__Brief__: Among the entries below, find the lines that hold the word "right" and report them.

[Web interface edit records]
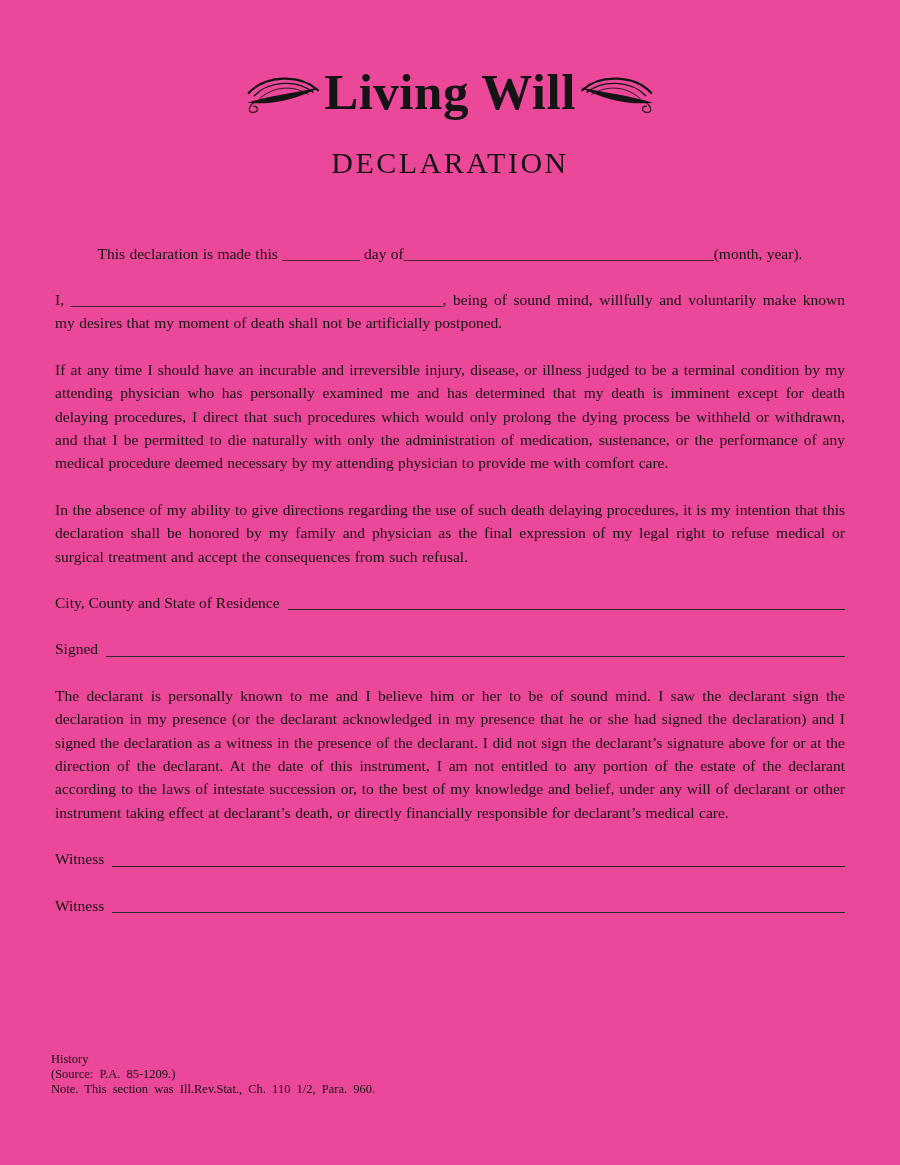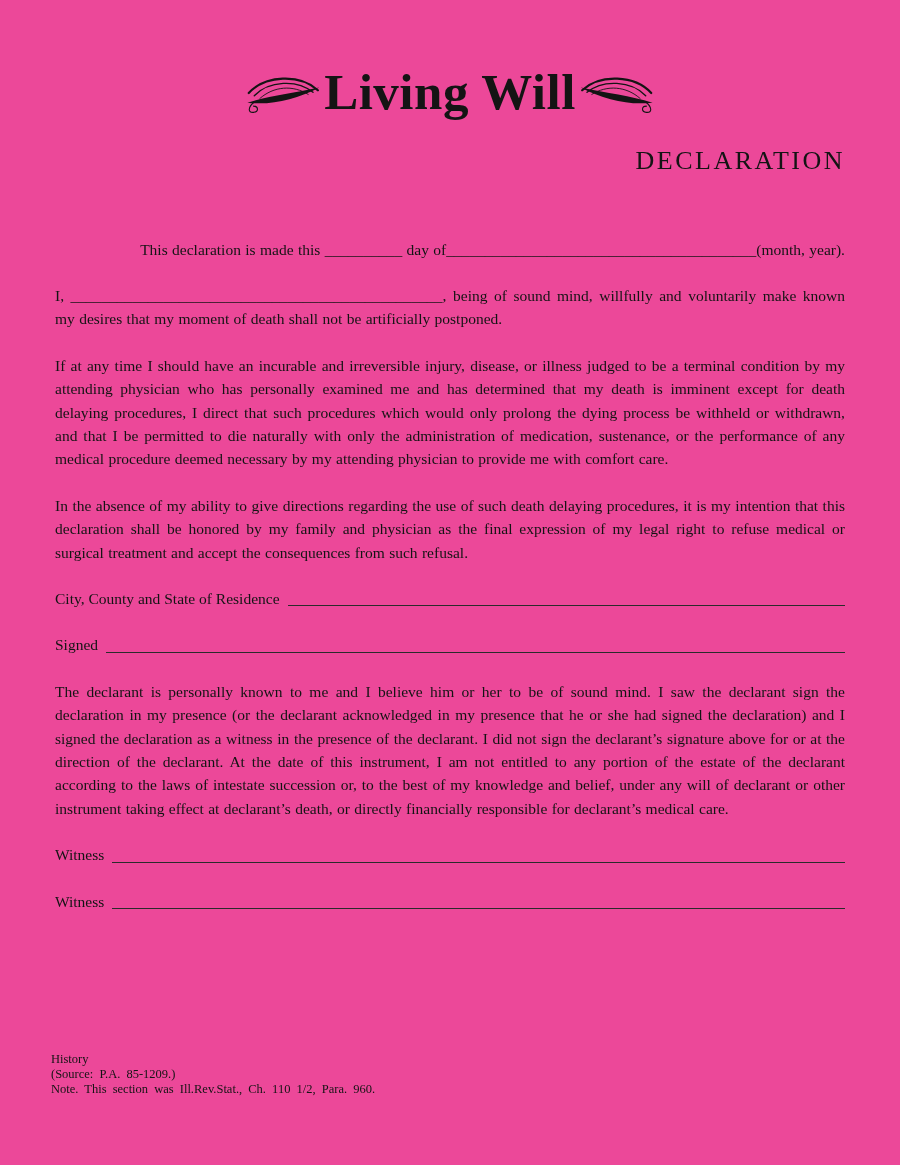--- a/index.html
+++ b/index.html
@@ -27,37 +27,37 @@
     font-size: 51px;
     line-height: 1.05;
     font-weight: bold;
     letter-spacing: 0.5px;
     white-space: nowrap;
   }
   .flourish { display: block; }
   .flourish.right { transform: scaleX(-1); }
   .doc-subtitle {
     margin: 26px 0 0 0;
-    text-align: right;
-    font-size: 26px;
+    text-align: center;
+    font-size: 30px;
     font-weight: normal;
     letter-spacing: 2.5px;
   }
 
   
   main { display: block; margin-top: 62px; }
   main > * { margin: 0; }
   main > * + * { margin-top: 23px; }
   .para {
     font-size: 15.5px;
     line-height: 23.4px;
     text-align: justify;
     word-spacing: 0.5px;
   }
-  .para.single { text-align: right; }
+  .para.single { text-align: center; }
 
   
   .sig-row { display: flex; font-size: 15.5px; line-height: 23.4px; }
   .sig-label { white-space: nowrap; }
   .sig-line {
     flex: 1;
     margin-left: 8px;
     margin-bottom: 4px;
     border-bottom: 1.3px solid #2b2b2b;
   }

...

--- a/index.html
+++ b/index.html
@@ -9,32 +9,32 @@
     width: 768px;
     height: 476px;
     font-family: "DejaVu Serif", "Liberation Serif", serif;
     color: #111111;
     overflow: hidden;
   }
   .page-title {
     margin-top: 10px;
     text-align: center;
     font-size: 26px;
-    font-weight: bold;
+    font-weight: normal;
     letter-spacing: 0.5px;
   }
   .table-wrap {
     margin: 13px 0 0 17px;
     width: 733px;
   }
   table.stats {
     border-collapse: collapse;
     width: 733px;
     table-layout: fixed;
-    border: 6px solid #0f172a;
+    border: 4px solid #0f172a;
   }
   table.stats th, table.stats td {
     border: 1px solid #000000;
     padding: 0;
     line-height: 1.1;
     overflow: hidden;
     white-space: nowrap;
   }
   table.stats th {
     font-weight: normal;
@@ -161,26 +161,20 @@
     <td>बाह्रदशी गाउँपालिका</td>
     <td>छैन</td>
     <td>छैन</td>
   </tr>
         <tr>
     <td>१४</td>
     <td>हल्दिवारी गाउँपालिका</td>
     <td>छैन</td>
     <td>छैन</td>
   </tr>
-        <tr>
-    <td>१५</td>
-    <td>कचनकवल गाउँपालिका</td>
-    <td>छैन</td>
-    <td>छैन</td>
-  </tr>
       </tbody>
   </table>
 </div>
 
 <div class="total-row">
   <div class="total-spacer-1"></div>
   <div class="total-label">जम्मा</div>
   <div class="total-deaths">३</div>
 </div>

__Exercise output__:
   .flourish.right { transform: scaleX(-1); }
-    text-align: right;
-  .para.single { text-align: right; }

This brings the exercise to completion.